第二百四十九話 警戒


 それから関係のない雑談も交えつつ、トビアスさんとの約束の時間まで喫茶店でジュノーさんと話をした。

 かなり面倒くさいことを頼まれてしまったが、話を聞いてしまった以上は断ることなんて出来ないよな。

 トビアスさんに全てを話し、その情報を提供してくれるかどうかはトビアスさん次第だし、駄目だったら仕方ないと俺も割り切れる。


「ルイン君。悪いけどよろしくお願いね」

「はい。駄目だったらすいません」

「駄目だった場合でも気にしなくていいわ。元より無茶苦茶なお願いをしている訳だから。……それじゃ、私はここで」


 喫茶店の入り口でそう別れの挨拶を告げたジュノーさんは、俺に手を振りながらメインストリート方面へと去って行った。
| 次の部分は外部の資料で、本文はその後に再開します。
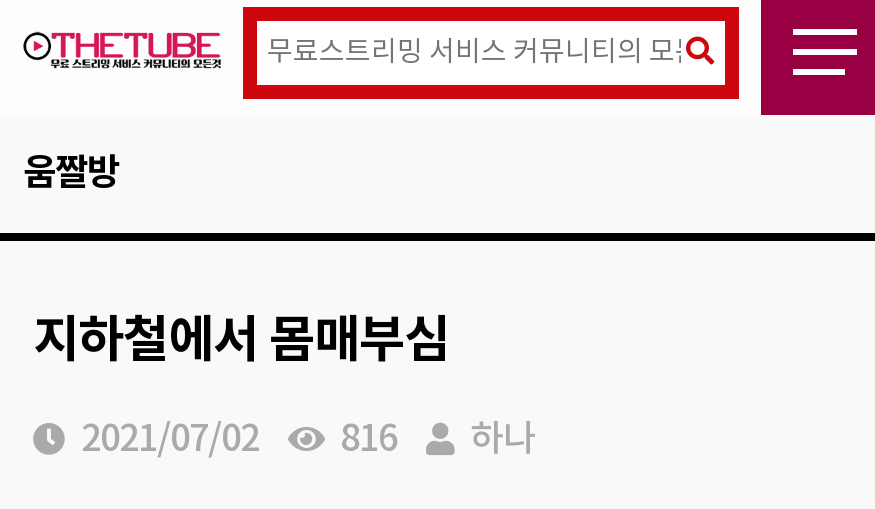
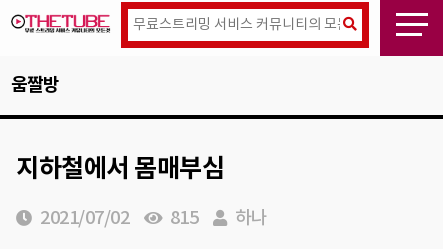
- 2021/07/02 816 하나
+ 2021/07/02 815 하나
 そんな背中を見送りながら、俺も足早に『ラウダンジョン社』へと戻ったのだった。


 脇目も振らずに『ラウダンジョン社』へと戻り、扉を開けると、俺の醸造台前で立っているトビアスさんの姿が目に入った。

 時間的にはまだ予定していた時間ではないのだが、あの様子からして待たせてしまったらしい。


「トビアスさん。すいません、待たせちゃいましたか?」

「おおっ、ルイン。いや、俺も丁度来たところだ。ポーション用の荷物が醸造台の上に置いてあったから、もう来ていると思ってたんだが……。どこかに行ってたのか?」

「え、ええ。まぁ……。そのことも含めて俺からも話したいことがあるので、場所変えて話をしませんか?」

「ん、なんだ? そう含みを持たせた言い方をされると、今すぐに聞きたくなるが……まぁそうだな。上の応接室を取ってあるから、そこで話そうぜ」


 二階へと上がっていくトビアスさんの後をついていき、俺はいつもの応接室へと案内して貰った。

 いつもはここからお菓子やお茶などの準備があるのだが、今日は俺の方が遅かったということもあり、テーブルの上には既に並べられている。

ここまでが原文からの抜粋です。